As soon as the sensor detected me at the door step of my library and made the bell ring inside, there were hushed discussions amongst the inhabitants of my den. Over the little commotion in next few seconds, they arranged themselves in a disorganized mode to suit my liking. Yes, I like them all disorganized lying here and there just like they would behave over a pot of grass.
They are my friends, my closest ones – my books with the audio system, the simple wooden ebony-black furniture, oak-paneled table of 6”X10”, 4 chairs with high back rest and leather seats, olive green carpeted floor in this cozy place of relatively large size. They understand me, keep track of my mood swings and present themselves accordingly. The hue of the room, the melody on the audio, the brightness of the lights – all tune to me the best. Before I need to tell them anything, they are ready and dressed for the occasion. The stage is set for the rendezvous and yes, you guessed it right, this is my library.
Times get locked and books get read in a cheerful and jovial mood. My dear puppy, Angela, sits there motionless - all ears to the novels and fictions. All the books that I have yearned to read for such a long time get to come first. After a chat with them briefing them with the reasons how my busy professional life had prevented our tryst, I immerse myself into the blissful world of reading as time flies by.
This is the library that I desire most in my dream.
On a day of solitude, I would spend hours together in this alcove of mine, in my very own way, alone. On some other days, friends would meet up there, in my study, for hour long discussion on politics, cricket, society, arm-chair strategy of our country – in one word, meaningless “Adda” (generally used in Bengali for long discussions) over uncountable number of cups of tea and smoked fish fingers.

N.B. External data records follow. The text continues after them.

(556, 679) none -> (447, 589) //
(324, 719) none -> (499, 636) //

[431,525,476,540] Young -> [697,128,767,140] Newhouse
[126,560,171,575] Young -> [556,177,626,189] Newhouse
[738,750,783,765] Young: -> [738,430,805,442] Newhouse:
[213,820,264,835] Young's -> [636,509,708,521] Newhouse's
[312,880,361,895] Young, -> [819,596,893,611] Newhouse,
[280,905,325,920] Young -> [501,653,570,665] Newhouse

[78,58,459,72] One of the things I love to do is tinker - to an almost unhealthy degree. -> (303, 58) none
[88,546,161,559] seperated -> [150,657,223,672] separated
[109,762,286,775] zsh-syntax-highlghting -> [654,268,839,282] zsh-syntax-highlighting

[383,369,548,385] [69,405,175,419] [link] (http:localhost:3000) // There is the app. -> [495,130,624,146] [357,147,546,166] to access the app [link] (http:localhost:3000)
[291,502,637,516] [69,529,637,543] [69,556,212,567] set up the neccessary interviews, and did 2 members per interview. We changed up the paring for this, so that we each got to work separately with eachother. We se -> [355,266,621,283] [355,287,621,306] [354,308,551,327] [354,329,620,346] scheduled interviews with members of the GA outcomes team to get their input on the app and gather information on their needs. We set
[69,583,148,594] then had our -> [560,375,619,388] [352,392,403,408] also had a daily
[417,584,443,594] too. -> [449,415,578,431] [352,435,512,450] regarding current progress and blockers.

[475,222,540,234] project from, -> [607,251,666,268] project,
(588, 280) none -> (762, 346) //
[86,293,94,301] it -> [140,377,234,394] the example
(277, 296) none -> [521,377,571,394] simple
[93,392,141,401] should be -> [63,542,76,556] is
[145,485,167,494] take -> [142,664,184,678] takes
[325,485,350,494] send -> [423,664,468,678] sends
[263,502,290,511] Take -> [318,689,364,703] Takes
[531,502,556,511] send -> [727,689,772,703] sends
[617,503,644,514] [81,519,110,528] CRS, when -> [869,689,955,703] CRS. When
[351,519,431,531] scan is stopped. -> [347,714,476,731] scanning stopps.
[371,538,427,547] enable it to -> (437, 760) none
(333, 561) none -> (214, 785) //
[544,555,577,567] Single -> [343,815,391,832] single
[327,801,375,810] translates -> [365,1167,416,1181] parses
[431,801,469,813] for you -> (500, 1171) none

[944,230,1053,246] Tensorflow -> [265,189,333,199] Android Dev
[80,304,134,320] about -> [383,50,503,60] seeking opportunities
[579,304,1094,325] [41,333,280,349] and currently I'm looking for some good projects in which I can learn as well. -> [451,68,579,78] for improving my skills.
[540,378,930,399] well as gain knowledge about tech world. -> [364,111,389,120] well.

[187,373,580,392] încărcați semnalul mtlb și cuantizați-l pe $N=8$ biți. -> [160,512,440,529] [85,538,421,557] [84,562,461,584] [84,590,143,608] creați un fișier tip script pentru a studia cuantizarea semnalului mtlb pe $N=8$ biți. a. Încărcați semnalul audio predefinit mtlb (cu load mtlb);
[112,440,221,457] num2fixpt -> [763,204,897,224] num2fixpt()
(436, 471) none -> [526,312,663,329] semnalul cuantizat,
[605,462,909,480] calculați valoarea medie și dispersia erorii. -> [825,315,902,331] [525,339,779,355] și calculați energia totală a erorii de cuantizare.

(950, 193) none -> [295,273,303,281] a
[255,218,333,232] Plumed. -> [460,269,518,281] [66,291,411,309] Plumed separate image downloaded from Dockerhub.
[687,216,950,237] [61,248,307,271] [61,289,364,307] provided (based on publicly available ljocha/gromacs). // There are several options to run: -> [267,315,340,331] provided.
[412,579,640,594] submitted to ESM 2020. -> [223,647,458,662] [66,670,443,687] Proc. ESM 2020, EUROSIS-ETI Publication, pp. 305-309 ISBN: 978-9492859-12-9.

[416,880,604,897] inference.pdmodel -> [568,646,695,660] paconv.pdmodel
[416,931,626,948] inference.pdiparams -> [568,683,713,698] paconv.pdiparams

While I have a penchant for reading, I am an utter failure to the term of an ardent reader-not able to manage time knowing very well the fault is within me. There are many others, in a similar situation as mine, who still manage to carve out a good amount of time for books. I am amazed at how my wife and daughter make merry (eat, sleep and drink) with books and a tinge of jealousy certainly crosses my mind. As I am not able to do justice to reading, I have somewhat curbed my strong craving for new books- non-fictions and other genres, to get to the typical smell from them. They really can be a person’s best friend and provide the much needed break from the mundane day to day activities.
While living my life the way it is now, I do dream and long for having my own study cum library and make use of all the time I will have in a relatively less loaded period of my life- during my sunset years. I visualize myself in white hair, house coat over the pajamas and gown along with the sandals getting into a place of my own and spending time as long as I want, in the way I want. That dream is still alive and I water that every day, drop by drop.